Un arbre repris d'un outil amont se déclare, il ne se réécrit pas¶
scripts/adr/2843-tiret-cadratin.py, scripts/adr/4368-apostrophe-droite.pyCe qui fait foi aujourd'hui
Amendée le 2026-08-26 par ADR 4516 : les six commandes opsx sont sorties de la
table des exemptions en disparaissant. Seuls les trois diagrammes Mocodo y restent.
Contexte¶
Le dépôt tient deux règles typographiques à tolérance zéro : aucun tiret cadratin (ADR 2843), aucune apostrophe courbe (ADR 4368).
Deux fois dans le même chantier, du texte est entré sans avoir été écrit ici.
Les six compétences OpenSpec (#4339) sont reprises verbatim de l'outil, en anglais, et portent
dix-sept cadratins. Le cliquet a rougi, à juste titre : elles vivent dans .agents/skills, une
zone à tolérance zéro depuis #4337.
Les trois SVG rendus par Mocodo (#4377) portent dix-sept apostrophes courbes. Vérifié aux
octets : leur source .mcd porte date d'import, l'apostrophe droite, et le rendu porte
date d'import, la courbe. L'outil substitue.
Décision¶
Ce qui vient d'un outil amont ne se réécrit pas. L'exemption se déclare, nominativement, avec sa raison.

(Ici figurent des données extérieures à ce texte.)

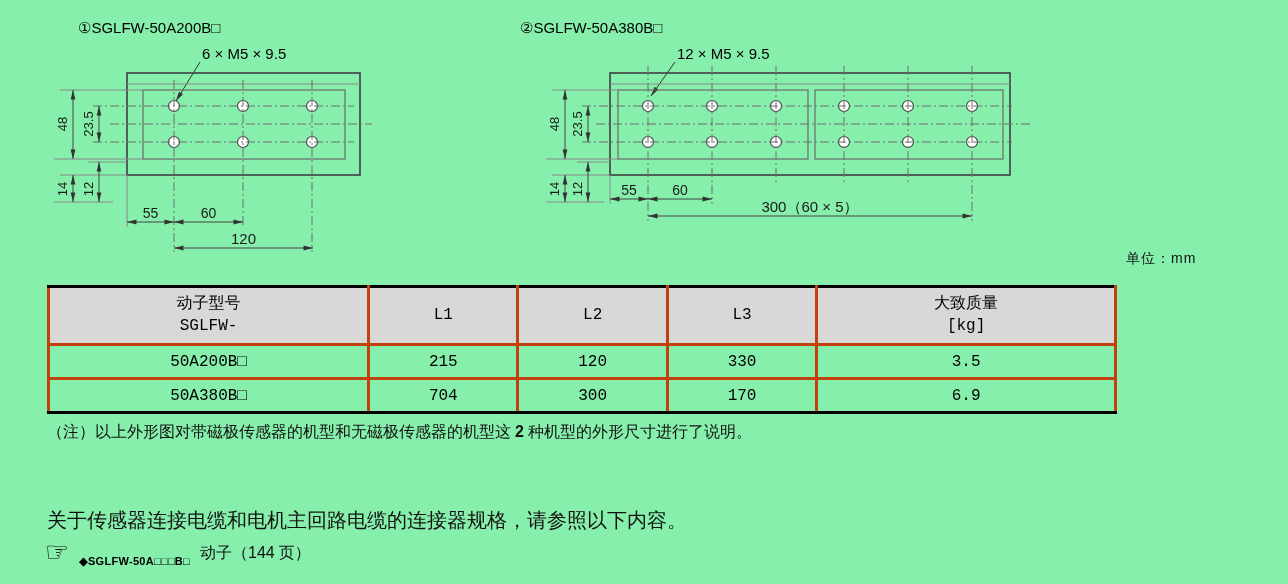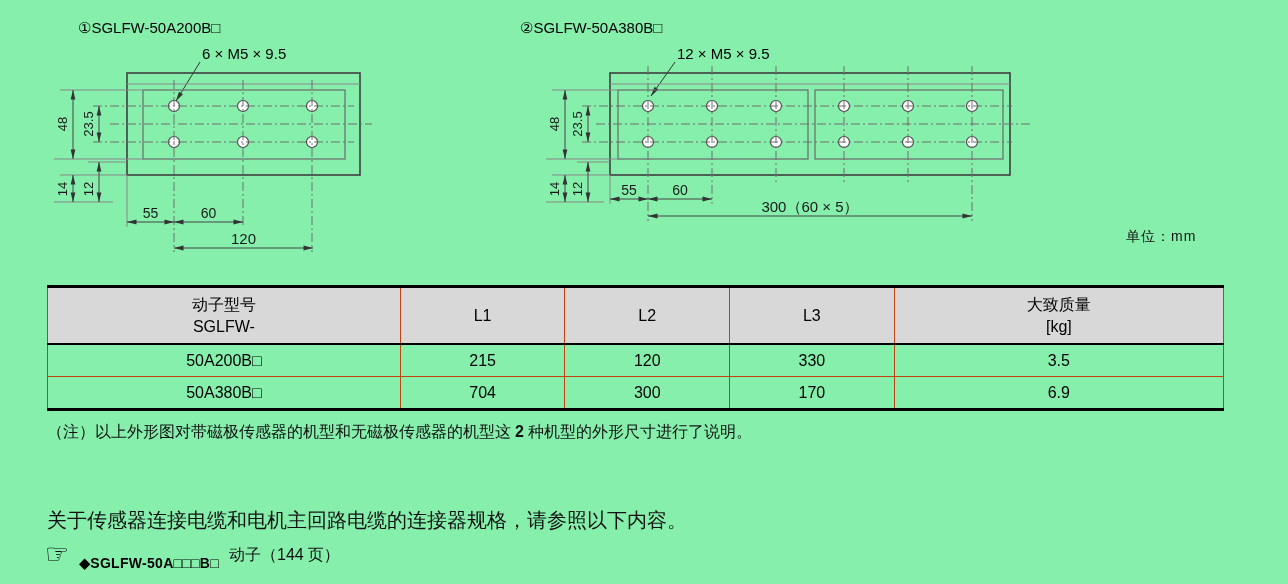--- a/index.html
+++ b/index.html
@@ -1,37 +1,37 @@
 <!DOCTYPE html>
 <html><head>
 <meta charset="utf-8">
 <style>
   html,body{margin:0;padding:0;background:#fff;}
   .page{position:relative;width:1288px;height:584px;background:#86efac;overflow:hidden;
         font-family:"Liberation Sans",sans-serif;color:#111;}
   #drawings{position:absolute;left:0;top:0;}
-  .unit-label{position:absolute;left:1126px;top:228px;font-size:14px;color:#111;
+  .unit-label{position:absolute;left:1126px;top:250px;font-size:14px;color:#111;
               font-family:"Liberation Sans",sans-serif;letter-spacing:1px;text-align:center;}
-  table.spec{position:absolute;left:47px;top:285px;width:1177px;border-collapse:collapse;
-             table-layout:fixed;font-family:Liberation Sans, sans-serif;}
-  table.spec th,table.spec td{border:1px solid #c2410c;text-align:center;vertical-align:middle;
+  table.spec{position:absolute;left:47px;top:285px;width:1070px;border-collapse:collapse;
+             table-layout:fixed;font-family:Liberation Mono, monospace;}
+  table.spec th,table.spec td{border:3px solid #c2410c;text-align:center;vertical-align:middle;
              font-size:16px;color:#000;padding:0;}
   table.spec thead th{background:#d8d8d8;font-weight:400;height:55px;line-height:1.35;
              border-top:3px solid #000;border-bottom:2px solid #000;}
   table.spec tbody td{height:31px;font-weight:400;}
   table.spec tbody tr:last-child td{border-bottom:3px solid #000;}
   .note{position:absolute;left:47px;top:422px;font-size:16px;color:#111;
         font-family:"Liberation Serif",serif;white-space:nowrap;}
   .note b{font-family:"Liberation Sans",sans-serif;font-size:16px;font-weight:700;}
   .footer-text{position:absolute;left:47px;top:507px;font-size:20px;color:#111;
         font-family:Liberation Serif, serif;white-space:nowrap;}
   .footer-ref{position:absolute;left:45px;top:539px;display:flex;align-items:center;gap:10px;}
   .hand-icon{font-size:27px;line-height:27px;color:#000;
         font-family:"DejaVu Sans",sans-serif;transform:translateY(-2px);}
-  .ref-model{font-size:14px;font-weight:700;color:#000;
+  .ref-model{font-size:11px;font-weight:700;color:#000;
         font-family:"Liberation Sans",sans-serif;letter-spacing:.3px;margin-top:16px;}
   .ref-suffix{font-size:16px;color:#111;font-family:"Liberation Serif",serif;}
   .ref-suffix b{font-family:"Liberation Sans",sans-serif;font-weight:400;}
 </style>
 </head>
 <body>
 
 <div class="page">
 
   <svg id="drawings" width="1288" height="280" viewBox="0 0 1288 280">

Réécrire ferait diverger la copie de sa source, et la première mise à jour de l'outil rendrait la correction. Dans le cas de Mocodo, la source est déjà conforme : la corriger n'aurait rien à corriger, et le rendu serait défait à la régénération suivante.
L'exemption nomme les fichiers un par un, jamais un préfixe. Une septième compétence amont, un quatrième diagramme, doit faire rougir le garde plutôt qu'être exempté en silence. C'est le coût volontaire de cette décision : elle demande un geste à chaque ajout, et ce geste est ce qui la rend visible.
Deux dispositifs, pas un. La zone exclut, pour que la tolérance zéro ne rougisse pas. Et le régime de couverture inscrit le fichier avec son motif, sans quoi l'exemption serait muette. Le cliquet des cadratins porte les deux (ADR 2843) ; sans le second, un fichier propre mais non gardé rechute sans bruit.
Comment on sait que c'est un outil amont, et pas une excuse¶
On le mesure. Pour Mocodo, en comparant la source au rendu, octet par octet. Pour OpenSpec, en constatant que le texte est en anglais et arrive avec le paquet.
Une exemption qui ne repose que sur « c'est de l'amont » est une exemption qu'on s'accorde. Celle-ci demande la mesure qui le prouve, et l'en-tête du garde la porte.
Alternatives écartées¶
Réécrire, et accepter la divergence. Le corpus amont serait alors un fork silencieux : la mise à jour suivante rendrait les corrections ou produirait un conflit que personne n'attendait. Le dépôt a déjà tranché pour la prose reçue à l'exécution (ADR 2802) ; le raisonnement vaut pour un arbre de fichiers.
Exempter par préfixe (.agents/skills/openspec-*, *.svg). Moins de gestes, et c'est le défaut :
un fichier entrerait dans la zone franche sans que personne ne le décide. L'ADR 3575 l'a déjà mesuré
sur une liste de noms, qui ne protège qu'elle-même.
Ne pas reprendre l'outil. Recevable, et c'est ce que la question ouverte de #4339 posait pour OpenSpec. Ce n'en est pas une pour Mocodo, dont les diagrammes sont le modèle conceptuel du produit.
Conséquences¶
Le dépôt porte aujourd'hui cinq fichiers exemptés au titre de cette décision, plus les trois compétences OpenSpec de la zone des compétences. Chacun nomme sa raison.
Cette décision se relira le jour où un troisième outil entrera. Le geste sera le même : mesurer que la substitution vient de l'outil, nommer les fichiers, écrire le motif.
Ce que la suite a montré¶
La règle vaut toujours pour ce qui reste amont, et elle a rencontré sa limite au chantier #4511. Six des neuf fichiers qu'elle exemptait devaient porter le cycle de ce dépôt, et le canal prévu pour l'y injecter sans les toucher ne pouvait pas le faire.
L'ADR 4515 dit à quelle condition un arbre amont s'adopte plutôt que de rester exempté, et ce que l'adoption coûte. Les six compétences OpenSpec sont sorties de la table des exemptions ; les six commandes opsx et les trois diagrammes Mocodo y restent.